Task goal:
If a record holds a picture, leave the picture out and copy everything else exactly.

Input material:

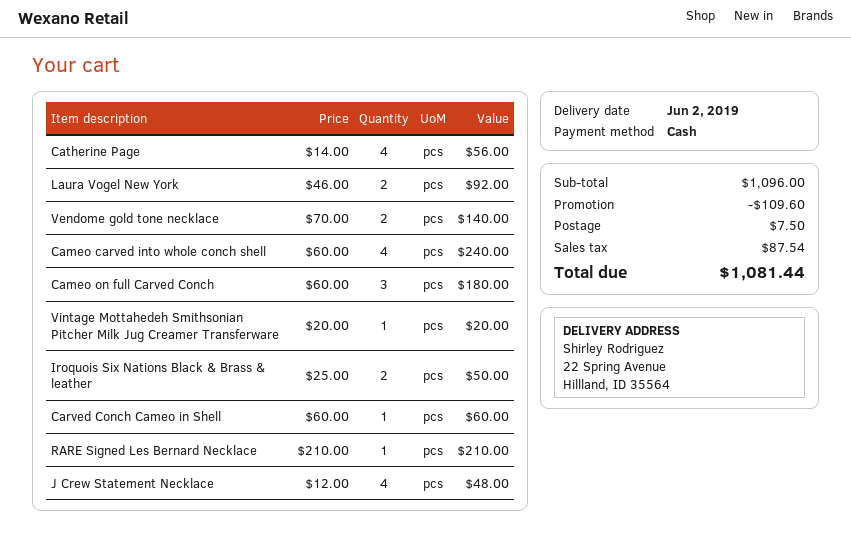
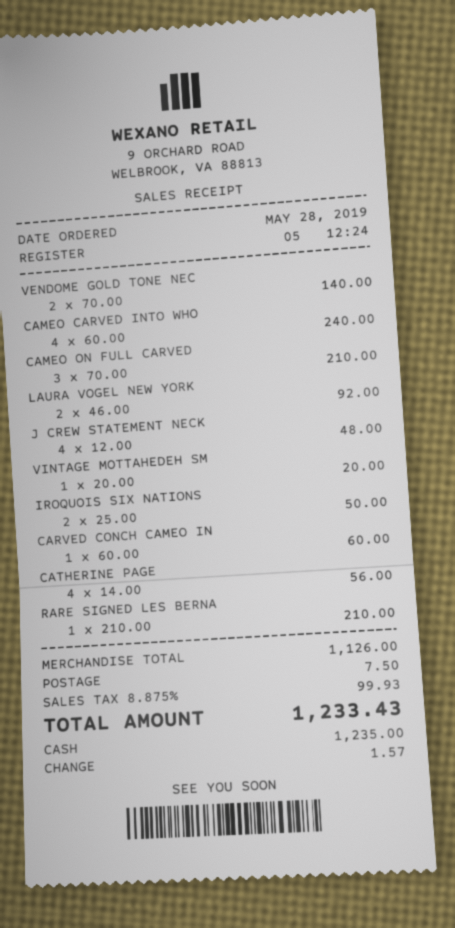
Cameo on full Carved Conch: 3 x 60.00 = 180.00 -> 3 x 70.00 = 210.00
subtotal: 1096.00 -> 1126.00
discount: 109.60 -> none
tax: 87.54 -> 99.93
total: 1081.44 -> 1233.43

The answer:
Cameo on full Carved Conch: 3 x 60.00 = 180.00 -> 3 x 70.00 = 210.00
subtotal: 1096.00 -> 1126.00
discount: 109.60 -> none
tax: 87.54 -> 99.93
total: 1081.44 -> 1233.43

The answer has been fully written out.